Micro-Batch vs. True Streaming
- Micro-Batch (Spark Structured Streaming): Processes events in small, configurable time windows (every 30 seconds to 5 minutes). Simpler to reason about and operationalize than true streaming. Iceberg commit intervals typically align with the micro-batch window. Well-suited for lakehouses where "near-real-time" means minutes, not seconds.
- True Streaming (Apache Flink): Processes each event individually with per-event latency in milliseconds. Flink's Iceberg sink buffers writes and commits snapshots on a configurable interval (typically every 1-5 minutes). Required for use cases where seconds of latency matter (fraud detection, real-time personalization).

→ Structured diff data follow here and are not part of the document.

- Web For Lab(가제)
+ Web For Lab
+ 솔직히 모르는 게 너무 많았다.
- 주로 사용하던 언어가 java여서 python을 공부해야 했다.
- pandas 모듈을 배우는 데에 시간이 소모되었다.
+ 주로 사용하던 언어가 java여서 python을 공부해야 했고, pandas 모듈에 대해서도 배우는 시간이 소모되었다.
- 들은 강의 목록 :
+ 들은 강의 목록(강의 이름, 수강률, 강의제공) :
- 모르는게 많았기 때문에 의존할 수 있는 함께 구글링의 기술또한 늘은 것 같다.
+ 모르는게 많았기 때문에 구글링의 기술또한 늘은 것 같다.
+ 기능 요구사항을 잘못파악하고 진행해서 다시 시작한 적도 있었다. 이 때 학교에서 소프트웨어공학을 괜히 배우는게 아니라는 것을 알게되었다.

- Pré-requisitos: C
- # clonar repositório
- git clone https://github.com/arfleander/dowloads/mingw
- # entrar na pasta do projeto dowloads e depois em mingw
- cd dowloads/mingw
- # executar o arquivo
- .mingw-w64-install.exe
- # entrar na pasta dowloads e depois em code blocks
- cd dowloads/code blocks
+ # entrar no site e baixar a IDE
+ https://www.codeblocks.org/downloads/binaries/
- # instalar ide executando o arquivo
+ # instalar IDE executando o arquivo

Streaming Write Challenges with Iceberg
High-frequency streaming writes create challenges for Iceberg: many small Parquet files accumulate quickly, degrading query performance. Best practice is to let the streaming engine write frequently for freshness but run a parallel compaction process (using Iceberg's RewriteDataFiles procedure) on a scheduled basis to merge the small files into right-sized Parquet files. This separates the freshness concern (handled by the streaming writer) from the query performance concern (handled by compaction).